### Problem details
Taking the line containing "shipping: 72.90 -> none" as the first and the last line of the entries as the end, reproduce every line between them exactly, including both.

### Task inputs

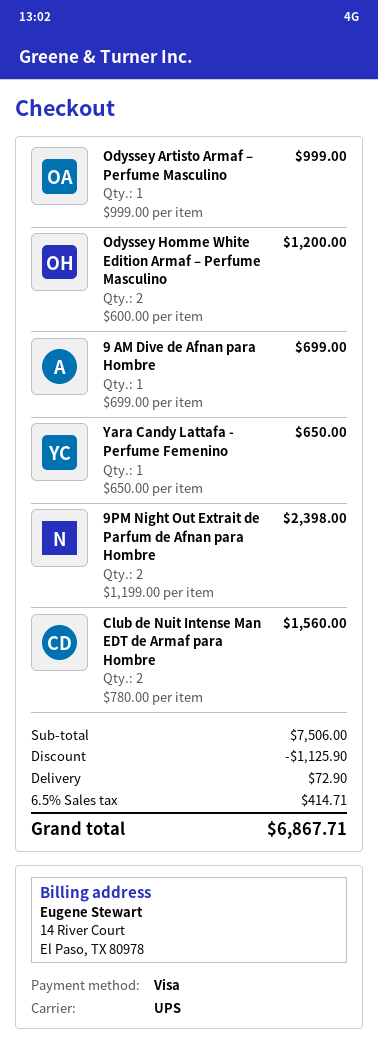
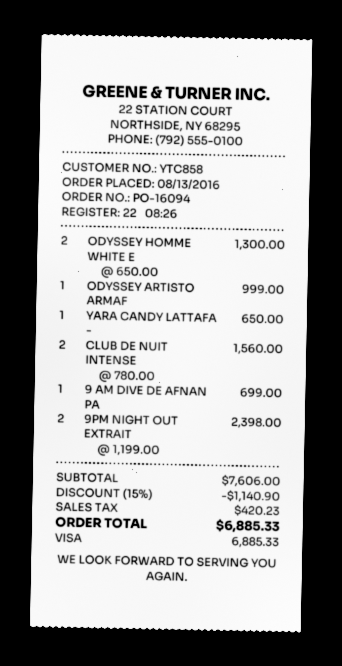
Odyssey Homme White Edition Armaf – Perfume Masculino: 2 x 600.00 = 1200.00 -> 2 x 650.00 = 1300.00
subtotal: 7506.00 -> 7606.00
discount: 1125.90 -> 1140.90
shipping: 72.90 -> none
tax: 414.71 -> 420.23
total: 6867.71 -> 6885.33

### Result
shipping: 72.90 -> none
tax: 414.71 -> 420.23
total: 6867.71 -> 6885.33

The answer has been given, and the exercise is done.